To have the analyzer analyze a file, simple provide the APK file along with the run line:

> run <path-to-apks>/MyDrawA.apk
[info] Running com.ucombinator.dalvik.Analyzer <path-to-apks>/MyDrawA.apk
Sorted methods by cost: 
  5	com.invincea.draw.MyDrawService.onCreate [MyDrawService.java at line: 21 pos: 0]
  5	com.invincea.draw.MyDrawService.onDestroy [MyDrawService.java at line: 32 pos: 0]

[success] Total time: 2 s, completed Jun 24, 2013 2:30:23 PM

Configuring Sematic Grep

The list of methods that the analyzer looks for calls to is configured in the XML file: config/sourceSink.xml'''. Alternatively, a configuration file can be specified using the --config''' option. Additional methods can also be specified, either on the command line or through an additional file listing methods and categories (see Semantic Grep Options below).

Semantic Grep Options

  • -h or --help : prints the help message listing all the options.

  • -d or --dump : dumps the Dalvik bytecode in assembly language form for each method defined in the supplied APK file. The output is dumped to standard out unless an output file is specified.

  • -o or --output-file : specifies the output file to push output of analysis and dump (if -d or --dump is used). If left unspecified, output is sent to standard out.

  • -c or --class-name : Deprecated specifies a class name to analyze. This causes the analyzer to perform a different analysis instead of semantic grep.

  • -m or --method-name : Deprecated indicate the method name to analyze. This causes the analyzer to perform a different analysis from sematic grep.

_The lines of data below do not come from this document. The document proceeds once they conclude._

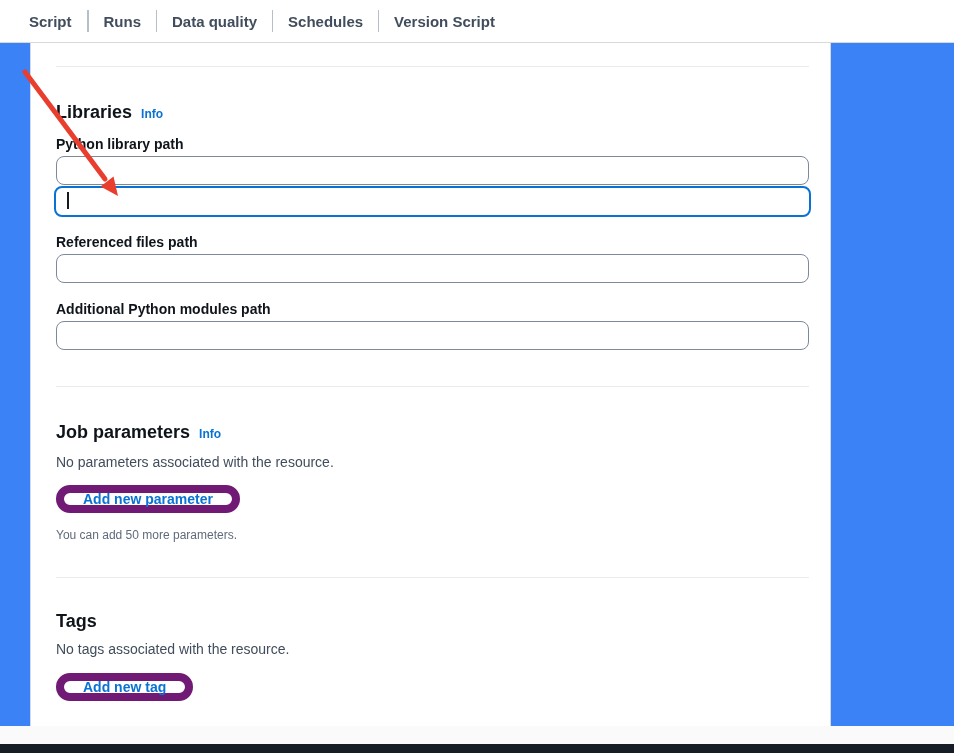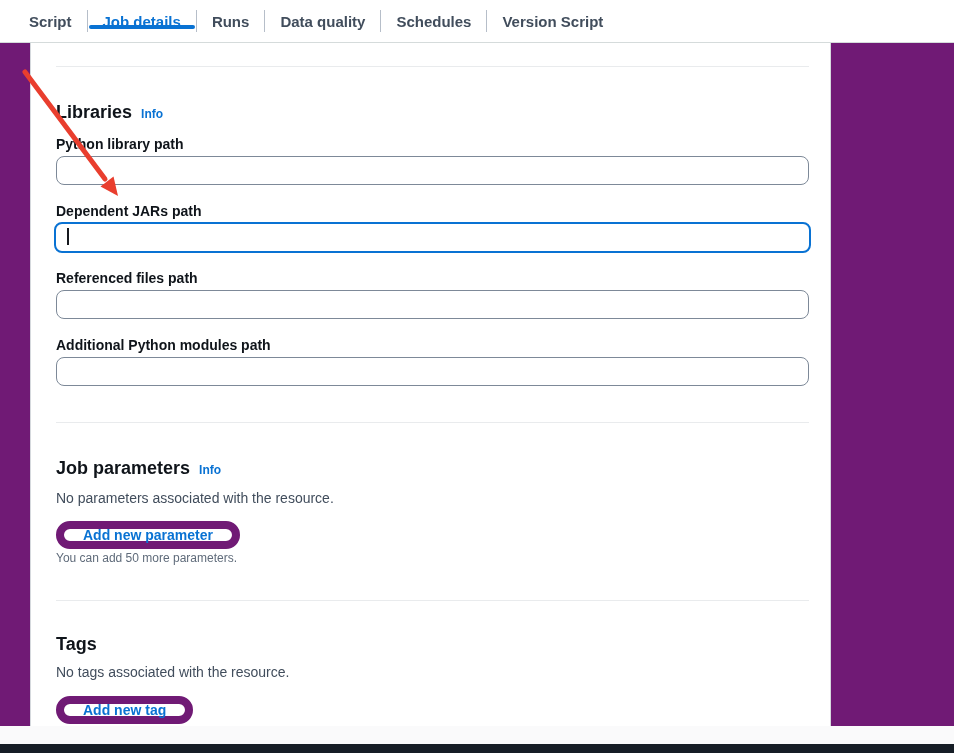--- a/index.html
+++ b/index.html
@@ -186,9 +186,6 @@
       <span>Script</span>
     </div>
     <span class="tab-div"></span>
-    <div class="tab active">
-      <span>Job details</span>
-    </div>
     <span class="tab-div"></span>
     <div class="tab">
       <span>Runs</span>

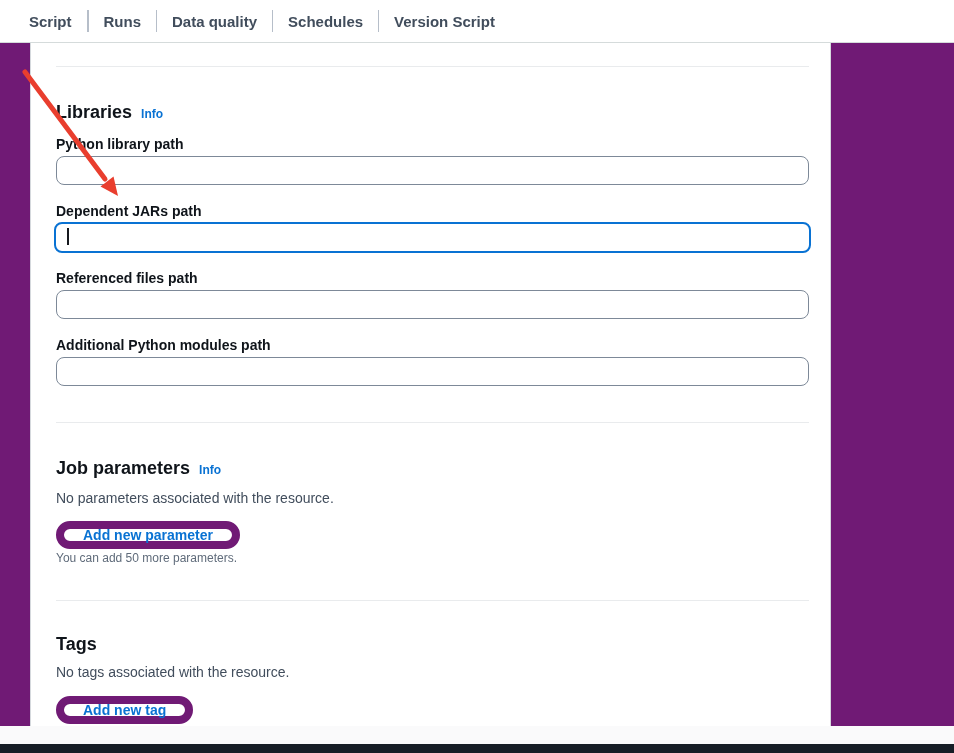--- a/index.html
+++ b/index.html
@@ -53,7 +53,7 @@
   .content-row {
     position: relative;
     height: 683px;
-    background: #701a75;
+    background: #3b82f6;
   }
   .panel {
     position: absolute;

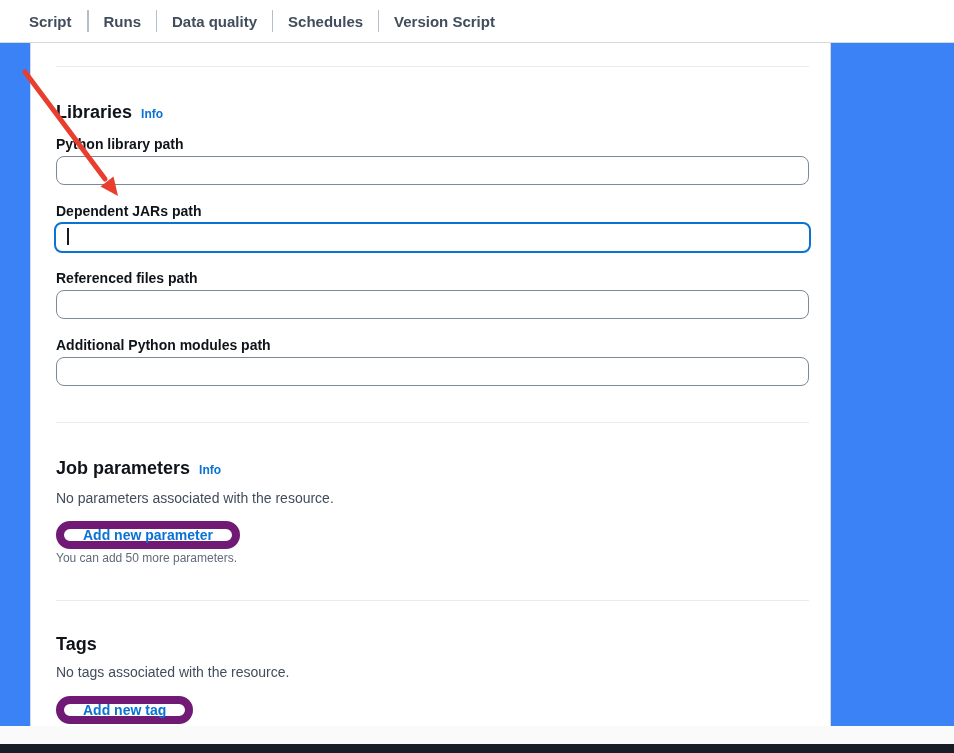--- a/index.html
+++ b/index.html
@@ -219,7 +219,6 @@
           <input class="text-input" type="text" value="" style="">
         </div>
 
-        <label class="field-label fl-next">Dependent JARs path</label>
         <div class="input-wrap focused">
           <input class="text-input" type="text" value="" style="">
           <span class="caret"></span>

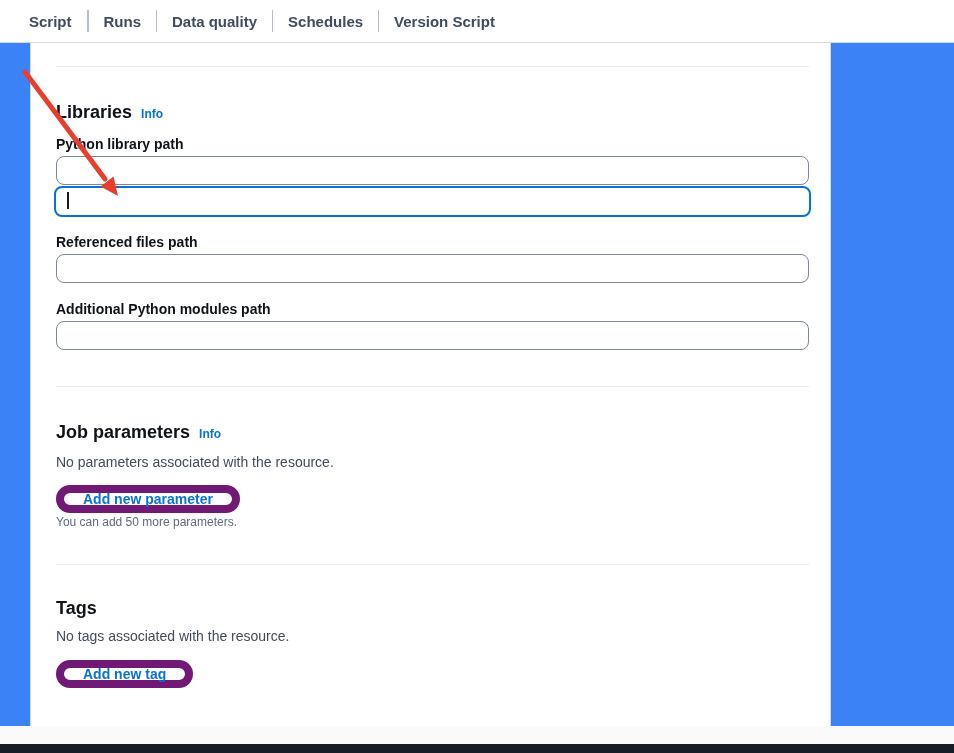--- a/index.html
+++ b/index.html
@@ -157,7 +157,7 @@
   .btn-param { margin-top: 13px; }
   .btn-tag   { margin-top: 14px; text-align: center; }
   .hint-text {
-    margin-top: 1px;
+    margin-top: 14px;
     font-size: 12px;
     line-height: 16px;
     color: #5f6b7a;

  • -f or --config : specifies a configuration file to use in place of the default configuration file in config/sourceSink.xml

  • -l or --list-categories : when no APK file is specified, this option lists the known categories of flagged methods in the current configuration file and for any additional methods provided by the user.

  • -g or --limit-categories : limits the report to only contain flagged methods from the given categories. Categories are space separated, and if more then one category is specified, then categories should be surrounded with curly braces. For example:

    > run --limit-categories { ipc filesystem } <APK file>
    
  • -G or --categories-file : similar to -g or -limit-categories, except that categories are specified in a text file (one category per line) with # used to indicate comments

  • -a or --add-methods : allows adding a set of methods with categories at the command line to flag in addition to those already specified in a configuration file. This allows extra methods to be listed for analyzing a particular application. The class and method name are separated from the category with a comma, and if more then one is listed, it must be surrounded by curly braces with spaces between each method and category pair. For example:

    > run --add-methods { java.io.File.delete, filesystem java.io.File.open, filesystem } <APK file>
    
  • -A or --add-method-file : similar to -a or -add-methods except methods and categories are listed in a file. Each line contains a single method and category, either separated by space or comma.

  • -s or --specify-cost : specifies the cost to associate with each category of flagged method. The category is listed first, then the cost, separated by a comma. If more than one is specified, they are space separated and should be surrounded by curly braces. For example,

    > run --specify-cost { filesystem,10 log,1 } <APK file>
    

    Any category that does not have an associated cost is assigned the default cost of 5.

  • -S or --specify-cost-file : similar to -s or --specify-cost, except the costs are specified in a file. Each line in the file has a category and a cost, either separated by comma or space.

Debugging Compilation Problems

Occasionally sbt has difficulty building, particularly the first time sbt is used to compile the project. The core problem is that, by default, sbt is not configured with enough permanent generation space in the Java garbage collector, and as a result cannot compile its own compilation package, which it needs before it can compile the Tapas source code. This can be worked around by setting the SBT_OPTS environment variable to increase the amount of permanent generation space.

In bash and related shells this can be set as:

export SBT_OPTS="-XX:MaxPermSize=256m -Xmx2048m"

In csh and related shells this can be set as:

setenv SBT_OPTS "-XX:MaxPermSize=256m -Xmx2048m"